July 21, 2011 – When it comes to improving financial and operational corporate performance, sustainability is going to play a growing role, according to Gartner, Inc. research.
Tangible sustainability benefits for business are achieved through optimizing natural resources, minimizing waste and emissions, and exploiting the increasing fiscal incentives and tax breaks such as for energy efficiency.
By tapping the emerging market tools of a “low-carbon economy,” businesses can take advantage of sustainability practices for financial and operational gains, says Gartner.
Current practices include use of remote-collaboration tools and increased building utilization and efficiency, workplace management and remote working.

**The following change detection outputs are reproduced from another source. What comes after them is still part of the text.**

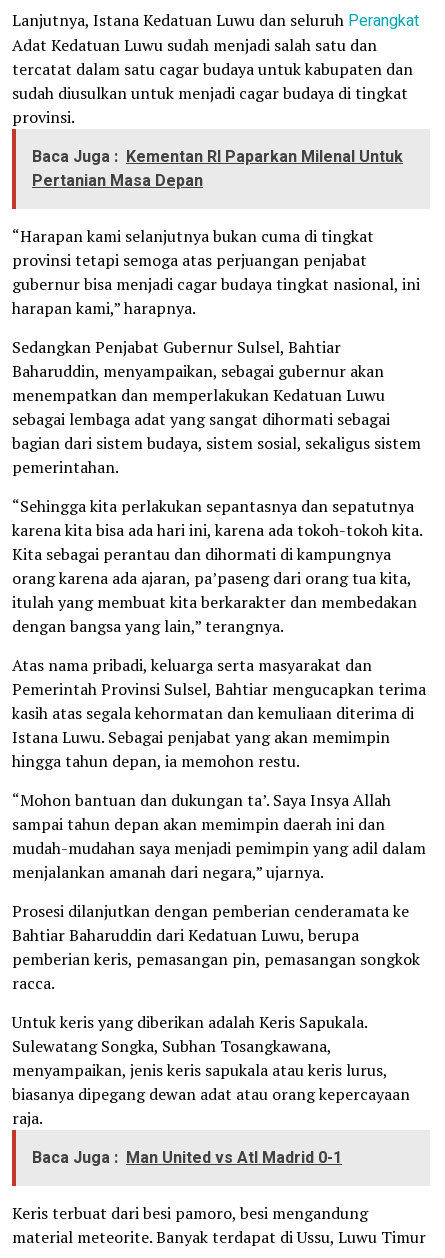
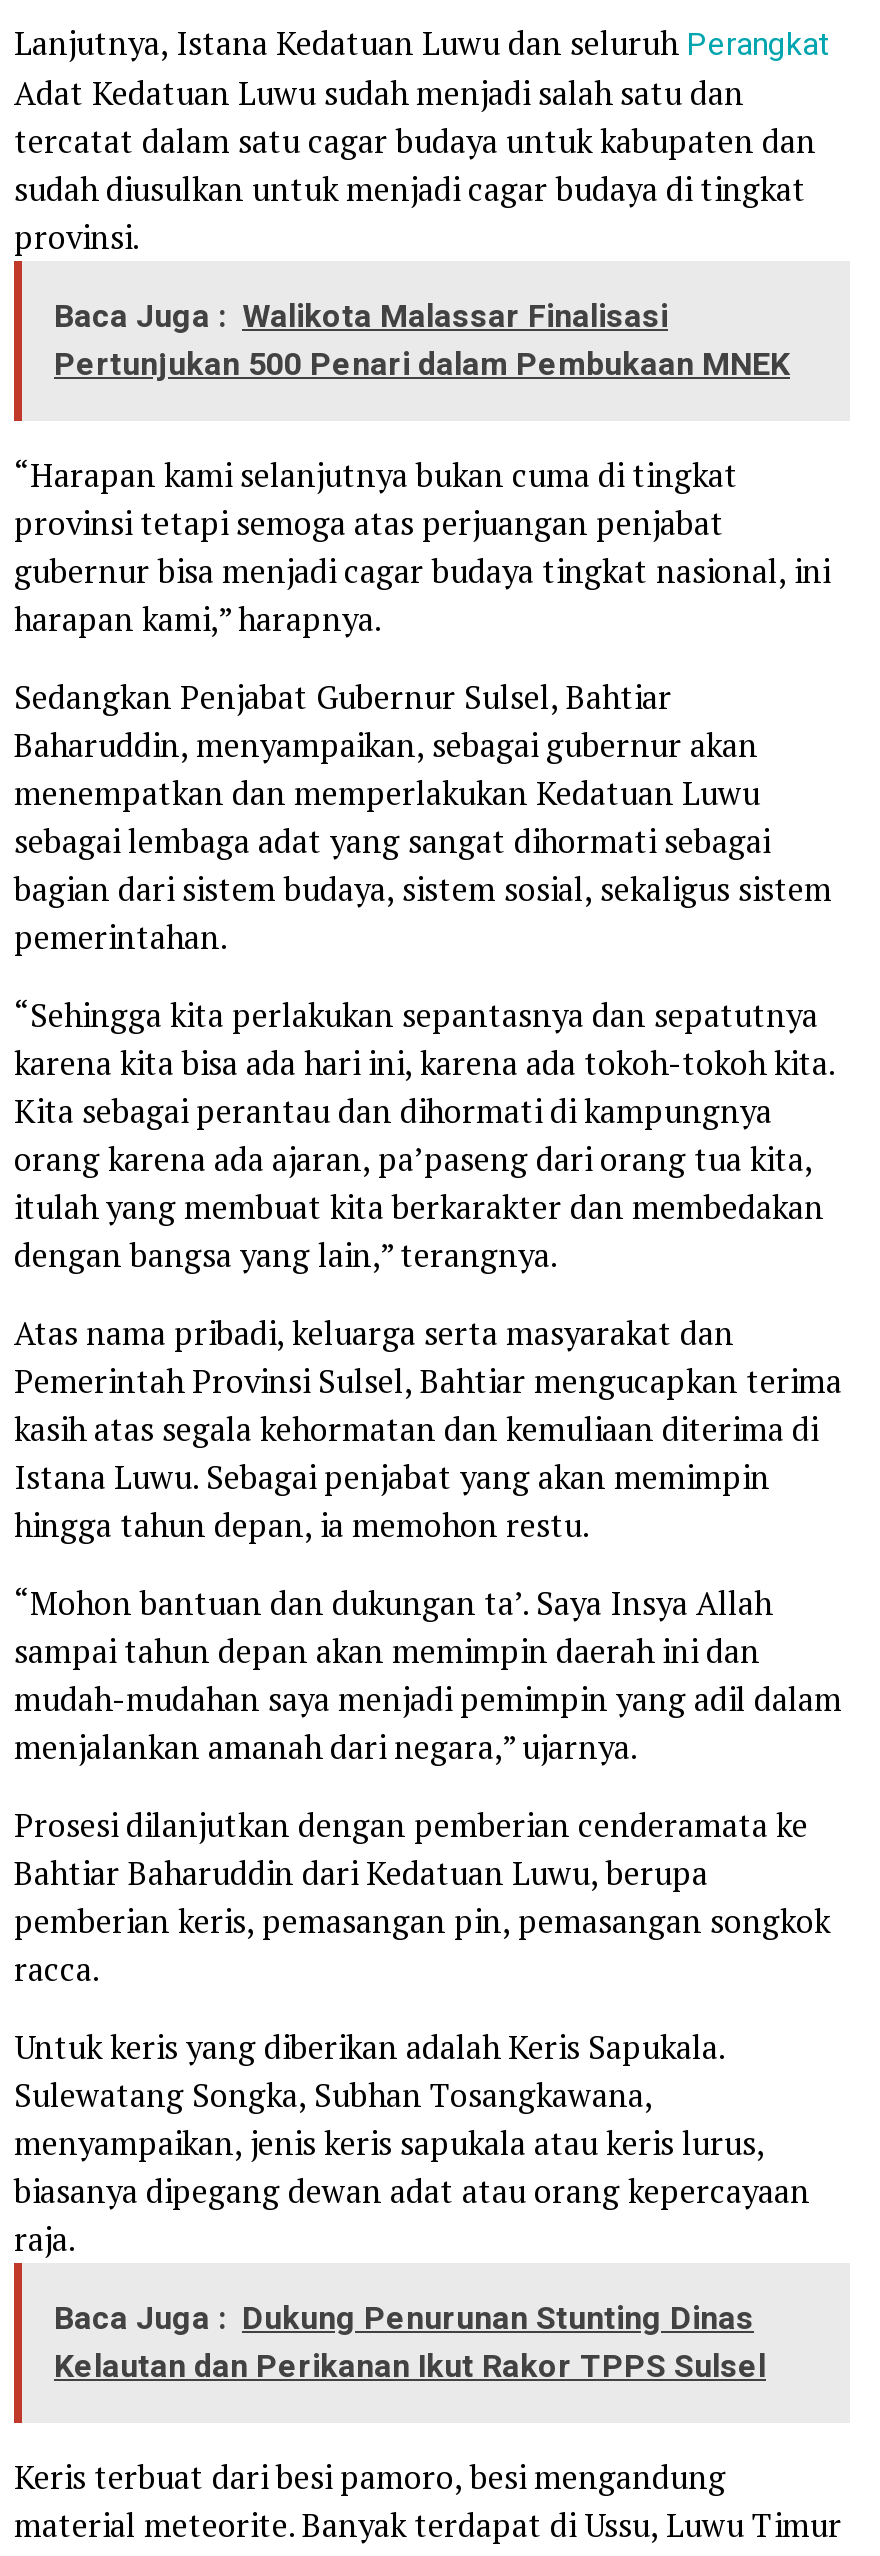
- Baca Juga : Kementan RI Paparkan Milenal Untuk
- Pertanian Masa Depan
+ Baca Juga : Walikota Malassar Finalisasi
+ Pertunjukan 500 Penari dalam Pembukaan MNEK

- Baca Juga : Man United vs Atl Madrid 0-1
+ Baca Juga : Dukung Penurunan Stunting Dinas
+ Kelautan dan Perikanan Ikut Rakor TPPS Sulsel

However, increasingly IT is being employed for efficiencies in more sophisticated and complex situations, including manufacturing process re-engineering, real-time automation and control in production environments, real-time route optimization for vehicles, natural resource management and optimization, supply chain management and business analytics.
Gartner predicts sustainability’s value to become of greater relevance due to a maturing set of information systems and decision support tools used by the CFO and finance. According to the Gartner research, by 2015, for 60 percent of major Western European and North American CEOs, improving sustainability-related performance will become a top-five priority.
Sustainability programs for finance have not gained traction thus far due to what Simon Mingay, research vice president at Gartner, says is a “lack of frameworks, systems and tools” developed to reveal sustainability-related performance data. Information-enabled processes and technologies will be key to providing decision support as well as to connect sustainability performance to financial performance.
"Although many CFOs have historically been skeptical of the financial or business enablement value of sustainability, volatile and escalating resource costs – most notably, energy costs – along with changing customer, consumer and investor expectations in many developed economies, are changing the value equation,” Mingay was quoted to say in the release.